To do: In the entries below, find each line with the string "payment" and copy it.
───── Task data ─────
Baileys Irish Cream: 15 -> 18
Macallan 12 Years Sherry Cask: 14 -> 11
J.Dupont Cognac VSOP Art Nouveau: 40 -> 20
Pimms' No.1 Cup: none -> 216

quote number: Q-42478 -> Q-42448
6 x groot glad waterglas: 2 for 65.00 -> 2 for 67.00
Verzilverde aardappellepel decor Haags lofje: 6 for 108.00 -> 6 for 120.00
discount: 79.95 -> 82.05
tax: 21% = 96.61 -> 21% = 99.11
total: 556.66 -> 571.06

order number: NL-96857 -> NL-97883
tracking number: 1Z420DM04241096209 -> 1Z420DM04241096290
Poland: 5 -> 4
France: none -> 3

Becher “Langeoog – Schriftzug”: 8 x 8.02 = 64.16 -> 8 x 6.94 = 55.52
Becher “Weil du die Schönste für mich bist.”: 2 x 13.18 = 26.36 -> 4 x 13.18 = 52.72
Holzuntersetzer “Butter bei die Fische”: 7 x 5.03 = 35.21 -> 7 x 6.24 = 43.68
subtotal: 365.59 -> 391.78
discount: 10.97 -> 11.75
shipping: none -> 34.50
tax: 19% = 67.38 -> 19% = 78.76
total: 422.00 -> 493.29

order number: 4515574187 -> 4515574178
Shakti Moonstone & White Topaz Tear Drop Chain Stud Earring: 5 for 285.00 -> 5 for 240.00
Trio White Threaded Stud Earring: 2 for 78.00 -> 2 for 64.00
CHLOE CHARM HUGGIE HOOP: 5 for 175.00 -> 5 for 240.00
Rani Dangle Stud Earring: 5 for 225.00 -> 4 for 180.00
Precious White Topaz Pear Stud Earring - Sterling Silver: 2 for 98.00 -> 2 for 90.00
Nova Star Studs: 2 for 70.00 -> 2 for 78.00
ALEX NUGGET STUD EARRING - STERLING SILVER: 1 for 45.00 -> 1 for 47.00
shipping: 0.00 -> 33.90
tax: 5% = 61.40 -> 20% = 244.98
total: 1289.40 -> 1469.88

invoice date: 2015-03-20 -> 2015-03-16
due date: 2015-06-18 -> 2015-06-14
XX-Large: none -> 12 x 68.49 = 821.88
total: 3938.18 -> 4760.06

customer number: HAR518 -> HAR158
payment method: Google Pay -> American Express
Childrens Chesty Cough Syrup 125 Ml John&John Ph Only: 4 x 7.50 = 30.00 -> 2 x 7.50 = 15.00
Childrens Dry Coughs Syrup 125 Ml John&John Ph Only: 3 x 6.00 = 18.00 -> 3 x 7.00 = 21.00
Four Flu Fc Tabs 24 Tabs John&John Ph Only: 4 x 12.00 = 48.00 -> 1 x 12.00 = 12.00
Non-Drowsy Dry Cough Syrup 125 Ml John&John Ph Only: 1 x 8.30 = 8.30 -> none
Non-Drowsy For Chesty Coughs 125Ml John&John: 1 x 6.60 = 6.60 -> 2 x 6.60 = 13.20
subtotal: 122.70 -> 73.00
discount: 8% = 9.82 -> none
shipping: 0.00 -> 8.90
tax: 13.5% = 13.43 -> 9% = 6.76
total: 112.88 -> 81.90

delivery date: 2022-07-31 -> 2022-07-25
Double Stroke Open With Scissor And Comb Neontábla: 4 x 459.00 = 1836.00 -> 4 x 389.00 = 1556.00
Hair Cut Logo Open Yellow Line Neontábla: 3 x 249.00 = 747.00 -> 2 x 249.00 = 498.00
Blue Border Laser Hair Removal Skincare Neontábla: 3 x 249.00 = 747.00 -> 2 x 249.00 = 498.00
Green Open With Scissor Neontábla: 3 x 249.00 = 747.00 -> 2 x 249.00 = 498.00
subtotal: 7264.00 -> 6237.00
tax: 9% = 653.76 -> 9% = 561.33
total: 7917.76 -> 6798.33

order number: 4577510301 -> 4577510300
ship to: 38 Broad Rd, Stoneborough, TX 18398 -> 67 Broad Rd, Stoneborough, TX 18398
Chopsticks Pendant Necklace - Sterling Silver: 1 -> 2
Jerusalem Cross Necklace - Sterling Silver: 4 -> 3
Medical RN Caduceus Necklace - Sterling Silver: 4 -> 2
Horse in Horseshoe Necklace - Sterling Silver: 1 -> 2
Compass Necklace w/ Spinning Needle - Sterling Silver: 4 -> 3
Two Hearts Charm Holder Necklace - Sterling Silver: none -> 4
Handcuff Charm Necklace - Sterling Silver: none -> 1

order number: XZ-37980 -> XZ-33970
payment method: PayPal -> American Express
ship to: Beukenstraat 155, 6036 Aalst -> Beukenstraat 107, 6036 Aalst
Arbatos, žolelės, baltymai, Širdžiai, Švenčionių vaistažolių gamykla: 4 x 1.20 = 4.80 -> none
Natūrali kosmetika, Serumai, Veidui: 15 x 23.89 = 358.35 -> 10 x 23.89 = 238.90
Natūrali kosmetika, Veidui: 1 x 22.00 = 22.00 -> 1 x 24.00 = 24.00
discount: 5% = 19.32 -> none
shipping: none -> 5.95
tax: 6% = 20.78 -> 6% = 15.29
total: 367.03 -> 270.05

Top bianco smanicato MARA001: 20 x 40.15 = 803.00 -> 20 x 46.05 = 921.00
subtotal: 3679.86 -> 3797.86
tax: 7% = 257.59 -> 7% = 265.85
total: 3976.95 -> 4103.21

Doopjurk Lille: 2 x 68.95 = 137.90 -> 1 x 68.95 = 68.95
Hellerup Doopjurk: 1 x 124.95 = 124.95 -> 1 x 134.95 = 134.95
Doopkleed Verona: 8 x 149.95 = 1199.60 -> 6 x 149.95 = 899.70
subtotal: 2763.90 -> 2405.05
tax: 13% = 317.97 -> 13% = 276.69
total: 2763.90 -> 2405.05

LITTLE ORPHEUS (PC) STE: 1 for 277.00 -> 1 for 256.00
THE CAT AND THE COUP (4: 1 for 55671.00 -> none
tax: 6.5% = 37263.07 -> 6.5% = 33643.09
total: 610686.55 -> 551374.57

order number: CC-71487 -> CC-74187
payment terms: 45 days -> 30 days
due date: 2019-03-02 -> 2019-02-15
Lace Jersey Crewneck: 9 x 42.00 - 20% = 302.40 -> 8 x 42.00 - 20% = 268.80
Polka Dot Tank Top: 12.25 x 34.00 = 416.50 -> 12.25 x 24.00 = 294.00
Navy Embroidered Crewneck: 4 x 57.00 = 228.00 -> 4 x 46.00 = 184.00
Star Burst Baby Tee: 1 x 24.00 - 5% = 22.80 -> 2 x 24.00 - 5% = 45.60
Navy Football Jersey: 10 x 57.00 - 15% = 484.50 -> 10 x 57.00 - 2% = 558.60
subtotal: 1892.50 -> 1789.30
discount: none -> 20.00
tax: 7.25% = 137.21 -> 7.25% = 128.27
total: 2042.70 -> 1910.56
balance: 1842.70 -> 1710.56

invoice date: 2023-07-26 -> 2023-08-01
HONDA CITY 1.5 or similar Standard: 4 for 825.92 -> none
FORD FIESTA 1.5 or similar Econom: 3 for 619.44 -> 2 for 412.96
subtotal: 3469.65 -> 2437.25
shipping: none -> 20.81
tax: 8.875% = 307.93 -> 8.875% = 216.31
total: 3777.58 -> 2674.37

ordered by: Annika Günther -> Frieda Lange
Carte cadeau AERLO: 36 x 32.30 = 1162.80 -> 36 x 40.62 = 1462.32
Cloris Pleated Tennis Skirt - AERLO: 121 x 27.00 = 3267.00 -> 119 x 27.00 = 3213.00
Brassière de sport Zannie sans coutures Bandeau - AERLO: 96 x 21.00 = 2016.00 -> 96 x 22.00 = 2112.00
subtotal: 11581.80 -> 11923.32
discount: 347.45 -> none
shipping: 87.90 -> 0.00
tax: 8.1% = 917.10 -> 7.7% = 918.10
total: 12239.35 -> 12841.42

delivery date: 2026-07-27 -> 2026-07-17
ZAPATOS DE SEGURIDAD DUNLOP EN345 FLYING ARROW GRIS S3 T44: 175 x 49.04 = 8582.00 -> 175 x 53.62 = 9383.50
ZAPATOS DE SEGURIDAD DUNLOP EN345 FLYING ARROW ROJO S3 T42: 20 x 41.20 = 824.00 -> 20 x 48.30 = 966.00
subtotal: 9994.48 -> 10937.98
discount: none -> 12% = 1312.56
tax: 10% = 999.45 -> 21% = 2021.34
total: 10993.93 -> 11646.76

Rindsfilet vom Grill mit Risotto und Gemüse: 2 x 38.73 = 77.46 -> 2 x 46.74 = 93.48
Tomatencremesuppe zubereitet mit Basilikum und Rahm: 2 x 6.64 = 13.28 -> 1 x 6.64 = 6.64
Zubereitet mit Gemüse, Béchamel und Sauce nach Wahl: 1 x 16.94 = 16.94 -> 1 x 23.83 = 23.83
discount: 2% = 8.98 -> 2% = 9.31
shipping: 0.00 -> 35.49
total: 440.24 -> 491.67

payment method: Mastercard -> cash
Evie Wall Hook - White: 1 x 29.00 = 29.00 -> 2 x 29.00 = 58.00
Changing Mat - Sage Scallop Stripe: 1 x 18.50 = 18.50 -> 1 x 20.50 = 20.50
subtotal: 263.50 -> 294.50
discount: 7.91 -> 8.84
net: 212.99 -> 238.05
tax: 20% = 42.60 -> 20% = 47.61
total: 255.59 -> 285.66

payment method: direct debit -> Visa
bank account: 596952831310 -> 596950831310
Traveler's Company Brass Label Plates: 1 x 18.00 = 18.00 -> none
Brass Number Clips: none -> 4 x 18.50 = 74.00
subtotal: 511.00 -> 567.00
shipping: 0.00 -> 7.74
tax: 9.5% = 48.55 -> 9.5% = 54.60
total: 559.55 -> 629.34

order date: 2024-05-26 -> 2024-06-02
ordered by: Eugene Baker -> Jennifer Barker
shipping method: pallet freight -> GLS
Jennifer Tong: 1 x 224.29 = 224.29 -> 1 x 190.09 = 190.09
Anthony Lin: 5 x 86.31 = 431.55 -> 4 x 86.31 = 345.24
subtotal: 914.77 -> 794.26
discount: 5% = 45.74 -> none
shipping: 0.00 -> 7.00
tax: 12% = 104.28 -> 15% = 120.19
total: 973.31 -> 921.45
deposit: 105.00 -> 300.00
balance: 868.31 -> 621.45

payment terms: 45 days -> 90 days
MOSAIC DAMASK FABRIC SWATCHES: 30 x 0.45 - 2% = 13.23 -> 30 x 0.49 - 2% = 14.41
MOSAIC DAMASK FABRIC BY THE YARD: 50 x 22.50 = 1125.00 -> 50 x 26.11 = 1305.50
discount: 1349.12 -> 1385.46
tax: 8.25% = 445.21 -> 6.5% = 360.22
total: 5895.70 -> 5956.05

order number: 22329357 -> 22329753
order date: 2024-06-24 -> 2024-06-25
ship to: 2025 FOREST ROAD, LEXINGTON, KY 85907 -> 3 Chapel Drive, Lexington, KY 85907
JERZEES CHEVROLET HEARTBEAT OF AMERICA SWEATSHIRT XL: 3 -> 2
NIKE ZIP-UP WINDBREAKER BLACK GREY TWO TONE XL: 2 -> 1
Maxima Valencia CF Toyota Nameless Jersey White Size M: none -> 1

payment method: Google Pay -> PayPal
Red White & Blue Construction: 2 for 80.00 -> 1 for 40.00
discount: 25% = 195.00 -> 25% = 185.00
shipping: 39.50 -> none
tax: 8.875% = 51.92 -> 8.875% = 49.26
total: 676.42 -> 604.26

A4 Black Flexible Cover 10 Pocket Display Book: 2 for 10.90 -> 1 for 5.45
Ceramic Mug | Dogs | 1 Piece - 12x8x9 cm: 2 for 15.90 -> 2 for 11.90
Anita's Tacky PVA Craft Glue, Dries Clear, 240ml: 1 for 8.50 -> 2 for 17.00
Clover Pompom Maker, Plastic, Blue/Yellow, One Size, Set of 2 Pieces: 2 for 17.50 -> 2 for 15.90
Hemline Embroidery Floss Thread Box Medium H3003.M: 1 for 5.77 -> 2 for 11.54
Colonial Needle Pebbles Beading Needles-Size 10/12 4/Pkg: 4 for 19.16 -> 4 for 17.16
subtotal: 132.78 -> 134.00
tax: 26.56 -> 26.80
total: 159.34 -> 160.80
─────
Completed exercise:
payment method: Google Pay -> American Express
payment method: PayPal -> American Express
payment terms: 45 days -> 30 days
payment method: Mastercard -> cash
payment method: direct debit -> Visa
payment terms: 45 days -> 90 days
payment method: Google Pay -> PayPal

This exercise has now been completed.